Anticipatory anxiety, the constant discomfort us anxiety sufferers feel between panic attacks, is a curse like no other. It floats around us like an ominous cloud, constantly reminding us that a panic attack could strike at any moment. “Beware of the plane ride,” it whispers in our ears, “You know you can’t escape from the plane right? If you panic, you’re stuck.” For me, the anticipation of new or uncertain events is always the worst part. Those cursed “what if” statements keep popping up in my head, slowly nudging me into a state of frenzy.

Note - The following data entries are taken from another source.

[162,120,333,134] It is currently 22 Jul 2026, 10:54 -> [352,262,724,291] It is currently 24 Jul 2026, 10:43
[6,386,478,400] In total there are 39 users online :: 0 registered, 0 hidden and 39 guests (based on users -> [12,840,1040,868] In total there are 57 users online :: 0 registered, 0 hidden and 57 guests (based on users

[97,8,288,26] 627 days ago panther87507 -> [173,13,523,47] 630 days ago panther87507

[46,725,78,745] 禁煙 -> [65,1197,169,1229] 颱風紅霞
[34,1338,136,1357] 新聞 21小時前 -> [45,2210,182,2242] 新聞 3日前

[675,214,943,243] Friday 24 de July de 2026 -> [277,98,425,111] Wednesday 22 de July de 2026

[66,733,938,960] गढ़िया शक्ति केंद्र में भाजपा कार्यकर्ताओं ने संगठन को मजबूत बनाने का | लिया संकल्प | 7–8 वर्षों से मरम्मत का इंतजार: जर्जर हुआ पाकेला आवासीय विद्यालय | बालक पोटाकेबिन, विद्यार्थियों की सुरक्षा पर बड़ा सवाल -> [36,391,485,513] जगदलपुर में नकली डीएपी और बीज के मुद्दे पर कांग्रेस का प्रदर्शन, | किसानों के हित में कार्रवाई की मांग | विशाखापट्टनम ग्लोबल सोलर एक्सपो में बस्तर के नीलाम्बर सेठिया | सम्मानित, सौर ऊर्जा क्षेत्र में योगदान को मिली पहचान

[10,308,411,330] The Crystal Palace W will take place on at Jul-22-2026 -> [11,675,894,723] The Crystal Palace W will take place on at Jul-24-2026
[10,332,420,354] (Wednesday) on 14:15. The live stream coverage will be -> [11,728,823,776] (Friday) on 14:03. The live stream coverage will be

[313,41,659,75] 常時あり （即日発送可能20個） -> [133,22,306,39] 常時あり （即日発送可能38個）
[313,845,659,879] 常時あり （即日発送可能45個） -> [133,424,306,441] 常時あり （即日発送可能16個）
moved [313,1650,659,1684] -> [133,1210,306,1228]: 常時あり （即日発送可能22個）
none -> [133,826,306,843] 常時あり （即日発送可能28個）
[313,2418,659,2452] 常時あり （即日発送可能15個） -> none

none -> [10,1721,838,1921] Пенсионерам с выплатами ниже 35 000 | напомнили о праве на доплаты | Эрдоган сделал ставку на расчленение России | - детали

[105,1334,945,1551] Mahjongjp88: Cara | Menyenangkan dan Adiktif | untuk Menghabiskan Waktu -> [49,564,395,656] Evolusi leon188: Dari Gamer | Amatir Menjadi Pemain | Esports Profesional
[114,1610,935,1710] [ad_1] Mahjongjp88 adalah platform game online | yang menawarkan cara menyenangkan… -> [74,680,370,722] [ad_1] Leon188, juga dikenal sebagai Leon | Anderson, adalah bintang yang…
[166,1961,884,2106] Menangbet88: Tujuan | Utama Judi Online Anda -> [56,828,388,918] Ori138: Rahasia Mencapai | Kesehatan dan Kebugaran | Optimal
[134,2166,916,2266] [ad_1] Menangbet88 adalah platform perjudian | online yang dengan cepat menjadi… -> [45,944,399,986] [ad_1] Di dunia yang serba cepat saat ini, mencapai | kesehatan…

The duration and intensity of anticipatory anxiety can vary quite substantially. For a visit to the doctor’s office, I may be anxious for only an hour leading up to it and remain capable of carrying on with my day. For a presentation that has a lot riding on it, I may fret for weeks, lose sleep, and as it gets closer to the presentation time, I may even struggle with everyday tasks like having a conversation.

So how do we beat this anticipatory worry? I’m not completely convinced that we can ever fully get rid of it (everyone worries a little bit), but we can certainly tame it and retain control over our lives. Here are some strategies you might find useful:

  • Mental distractions. When you feel your worries setting in, try to keep your mind occupied. Strike up a conversation with a close friend, do some crossword puzzles, or dive into your work. If you can keep mentally busy, you may be able to postpone the worries. This isn’t a permanent solution, but it can give you some relief. 
  • Physical distractions. Go out and exercise. Go for run, take the dog for a brisk walk, go swimming. Try to exert yourself, as this will keep you mentally occupied as well. It’s a win-win situation, because exercise is good for your overall health.
  • Meditation and relaxation. Relaxation techniques like mindfulness meditation have been scientifically explored as strategies for coping with excessive worrying, and the results have been very positive. Just doing some basic deep breathing exercises can help you stay grounded and deflect those troubling worrisome thoughts.
  • Intellectual attacks. This is the ultimate way to overcome your worries: hit them where they hurt. Use the much more evolutionarily advanced parts of your brain to combat those primitive structures giving you this life of anxiety. So what if you have a panic attack on the plane? You know from a lifetime of anxiety that a panic attack will not kill you, it usually goes away in about 30 minutes or so, and people around you are less aware than you expect. Worries are often irrational and illogical. If you can learn to challenge them with your superior logic, one day they may just go away permanently.

Hopefully you will find some comfort in these coping strategies. I find that distractions work well with the smaller worries, while I reserve the intellectual reasoning and meditation for some of the more lengthy worries. Distraction is a technique that can be applied to almost any form of anxiety, but alas, it never really works in the long run. At some point you need to directly target the underlying problem rather than just avoiding the symptoms.